Bano – who had previously spent her time grazing cattle, working on the farm and fetching firewood – fell in love with science, school games and the idea of pursuing a career.
Girls were more inspired to study than boys as they had lost their main activity of grazing animals, while men could find work at the solar park, Meghwal said.
This was between 2015 and 2020, when 900,000 blue solar panels were erected on 12,000 acres, 5,500 jobs were created, and eateries and tea shops opened along a new highway.
But as the park neared completion, jobs for unqualified workers began to shrink. The plant has created about 1,100 long-term jobs to operate and maintain it over 25 years – but locals lack the technical skills needed, said Saurya Urja officials.
Sarthak Shukla, a sustainability policy consultant, said clean energy provides fewer direct jobs here than thermal coal power, which employs 800 to 900 people for a 1GW plant compared with 25 to 30 at a similar-sized solar park.
Stuck at home
In Bhadla, Ayub Khan Chooda, 35, is among those who have benefited, crediting his contract to wash 400 solar panels daily to his three tractors – which pull small water tankers along the rows – despite having studied only up to first grade.
Dadda Khatoon, 32, was also happy when her husband returned from Dubai, after six years of milking and grazing camels, and got a security guard job at the solar park for Rs 8,000 ($106.30) a month.
“He is happy, healthy and we are also able to save some money,” said Khatoon, sitting with village women in the winter sun. “But I don’t seem to have a role anymore apart from cooking and feeding my family. I think I had more respect then.”
With no land left to graze their animals, Bhadla residents sold their livestock whose fodder, a bitter yellow fruit called “tumba”, now lies uneaten on the vine between the solar panels.
Women from this conservative community no longer venture out, fearing the busy highway and “the new people from cities”.
Local health workers said hypertension and diabetes have become quite common owing to the new sedentary lifestyles.
Shukla said that with a better understanding of the social and cultural impacts and the right policies, the solar sector could offer opportunities for Indian women, including training and other incentives such as health and education programmes.
Globally, women make up 32% here of the renewable energy workforce compared with 22% in the oil and gas industry, according to the International Renewable Energy Agency.
Dream to study
Local elder Mehr loves to recall the celebrations two years ago when three girls, including Bano, passed their tenth grade, the first to do so in this village of 250 households.
“We banged plates, clapped,” he said.
But their school, which had about 100 students, shut down soon after when a disgruntled teacher submitted a report showing zero attendance – a claim disputed by villagers.
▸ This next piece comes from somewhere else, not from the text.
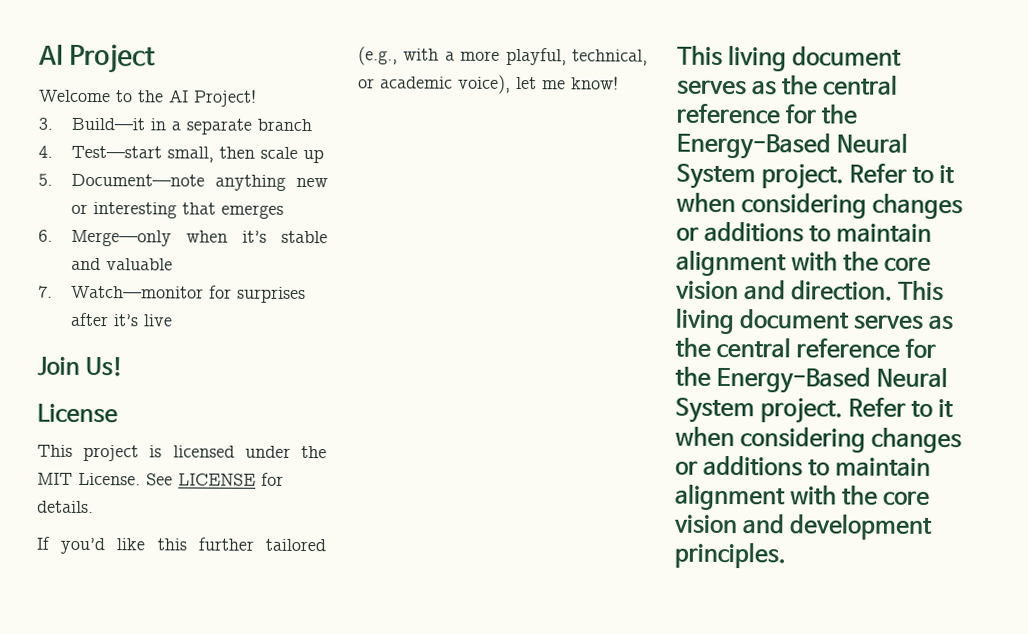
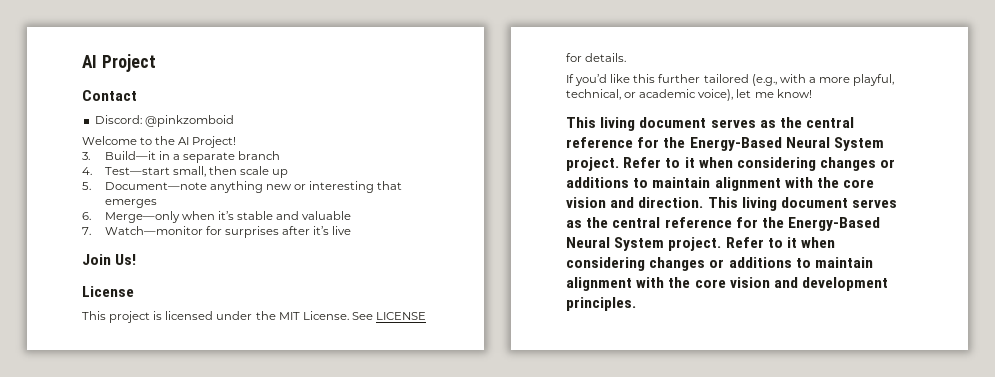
+ Contact
+ Discord: @pinkzomboid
The solar firm also stopped supporting classes and shifted to a broader community focus running mobile health and veterinary clinics, according to Saurya Urja CEO Keshav Prasad.
He told the Thomson Reuters Foundation that the company backed the villagers’ demand to reopen the school, pointing to rising demand for education across villages near the solar park.
Manphool Singh, the education official overseeing Bhadla school, said he had received the requests and a government decision was pending.
“We are trying our best to open it so children can study again,” he said.
Meanwhile, the girls cook, clean and stitch together colourful pieces of cloth to make rugs for their dowries.
Drawing water from a well, Asma Khatoon, 15, said her only desire was for the school to reopen so she could sit her tenth-grade exam.
In a short Hindi essay, she wrote: “This village has too many restrictions… I want to study, become a working woman.”